TASK DETAILS:
In this exercise, return the whole listing exactly, excluding any images.

○ ○ ○ ○

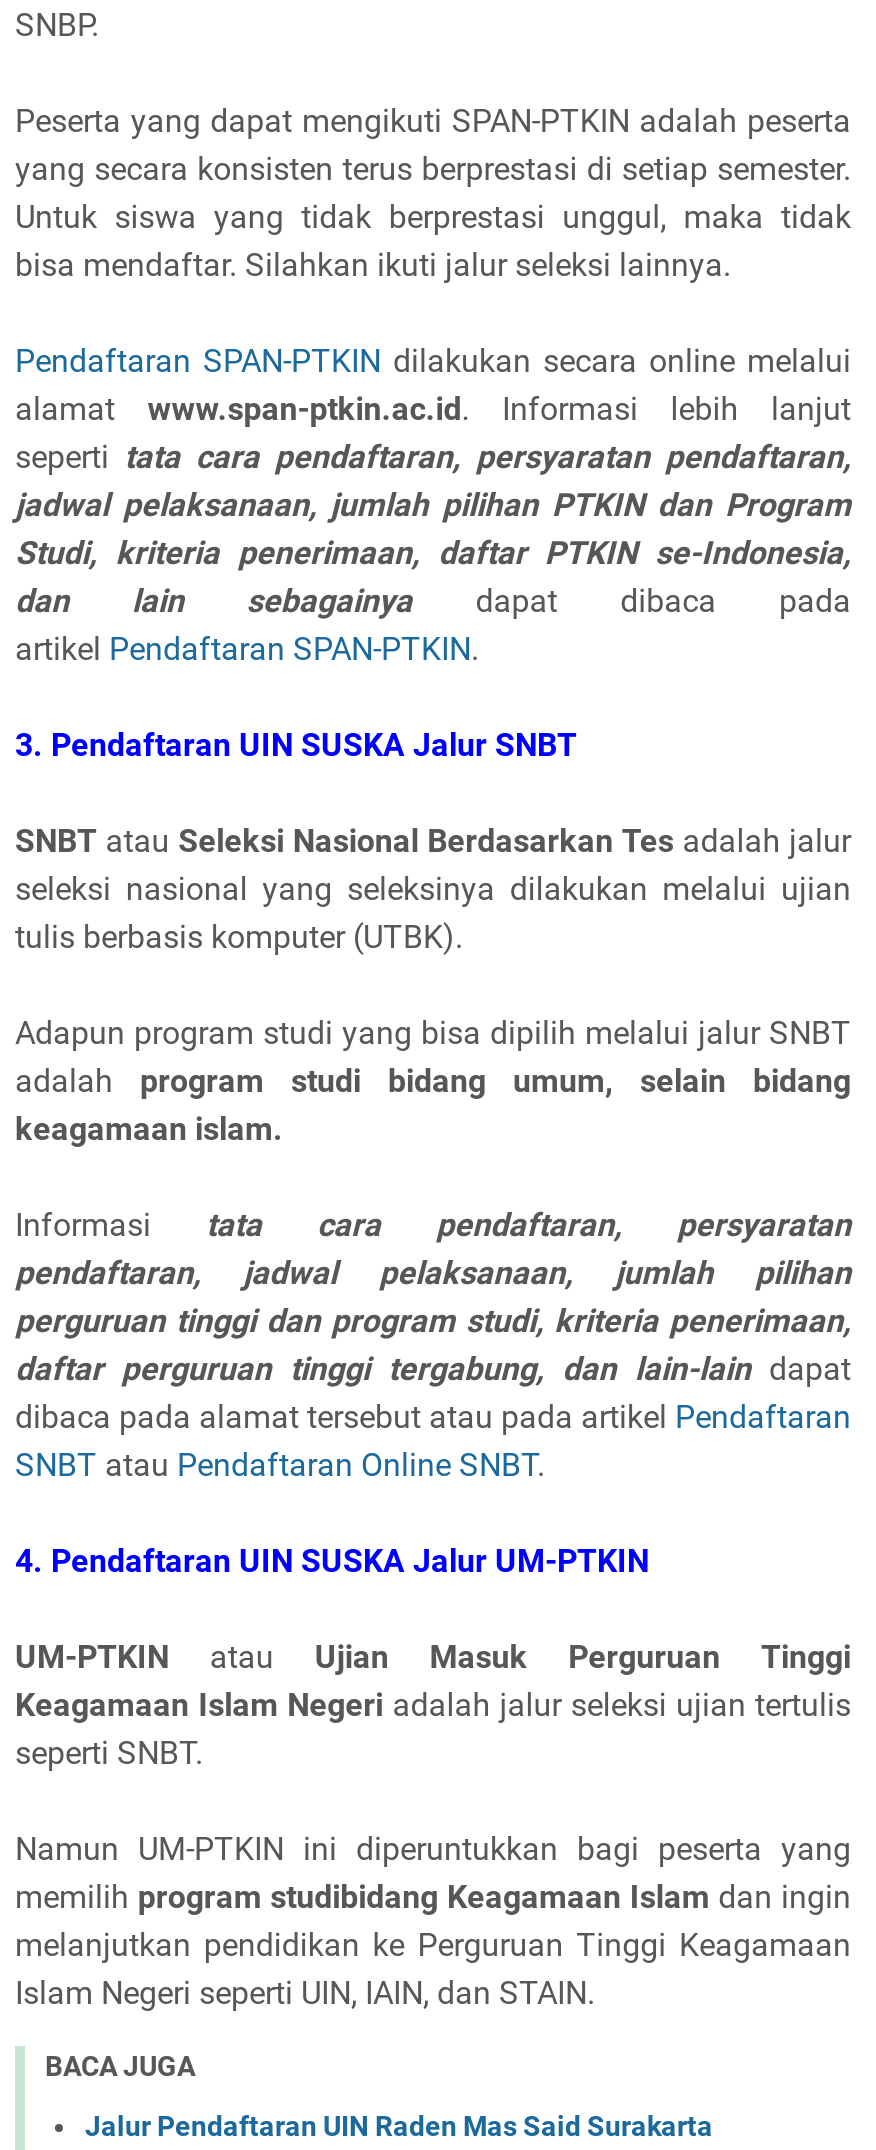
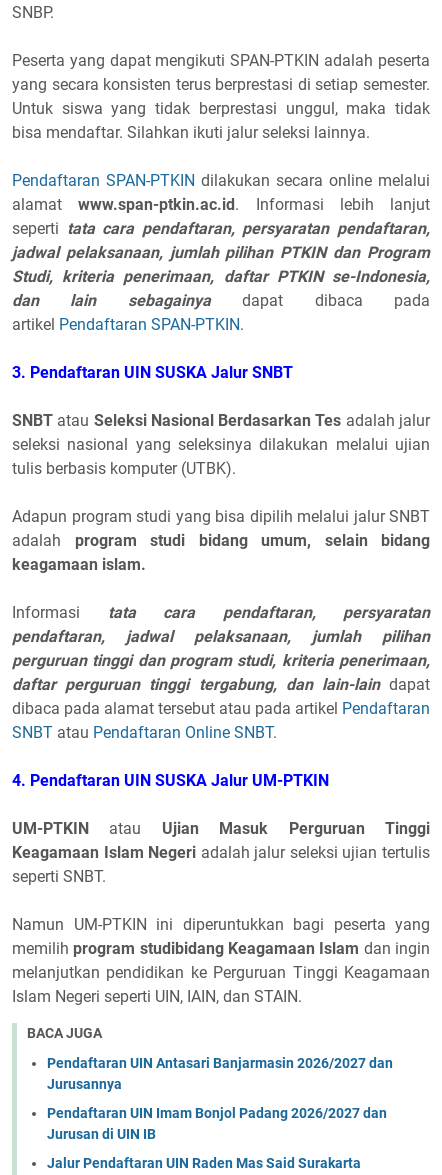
+ Pendaftaran UIN Antasari Banjarmasin 2026/2027 dan
+ Jurusannya
+ Pendaftaran UIN Imam Bonjol Padang 2026/2027 dan
+ Jurusan di UIN IB
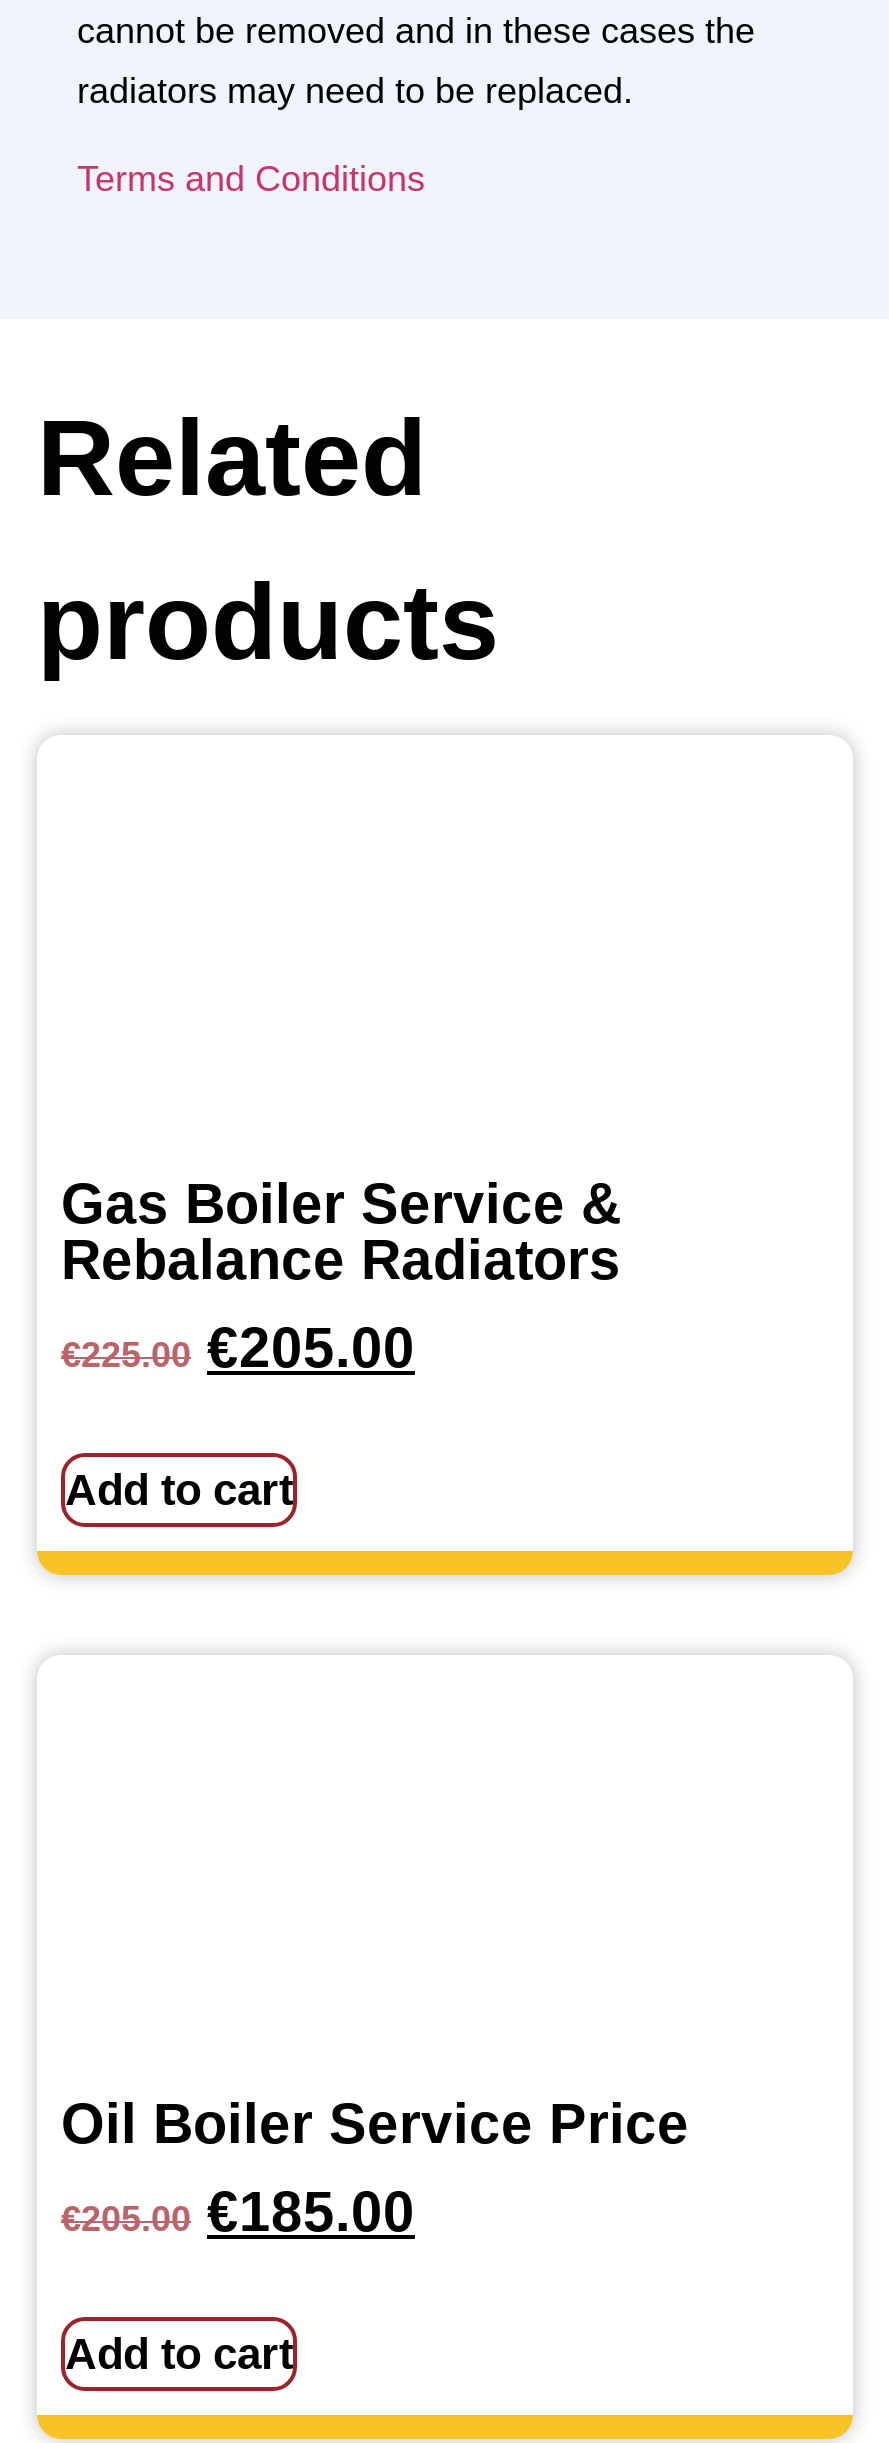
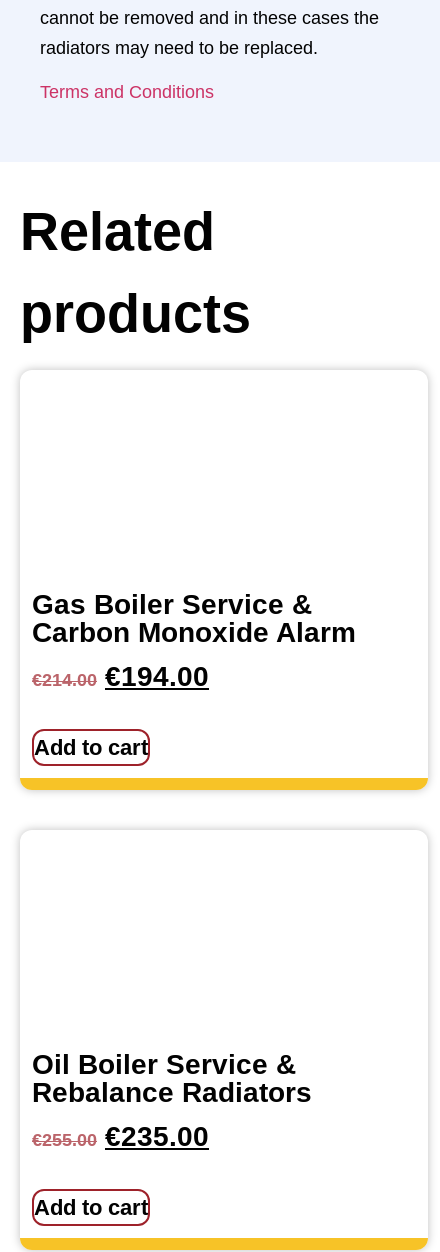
moved down: Rebalance Radiators

- €225.00 €205.00
+ Carbon Monoxide Alarm
+ €214.00 €194.00

- Oil Boiler Service Price
- €205.00 €185.00
+ Oil Boiler Service &
+ €255.00 €235.00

○ ○ ○ ○

REPLY TO THE EXERCISE:
+ Pendaftaran UIN Antasari Banjarmasin 2026/2027 dan
+ Jurusannya
+ Pendaftaran UIN Imam Bonjol Padang 2026/2027 dan
+ Jurusan di UIN IB
moved down: Rebalance Radiators

- €225.00 €205.00
+ Carbon Monoxide Alarm
+ €214.00 €194.00

- Oil Boiler Service Price
- €205.00 €185.00
+ Oil Boiler Service &
+ €255.00 €235.00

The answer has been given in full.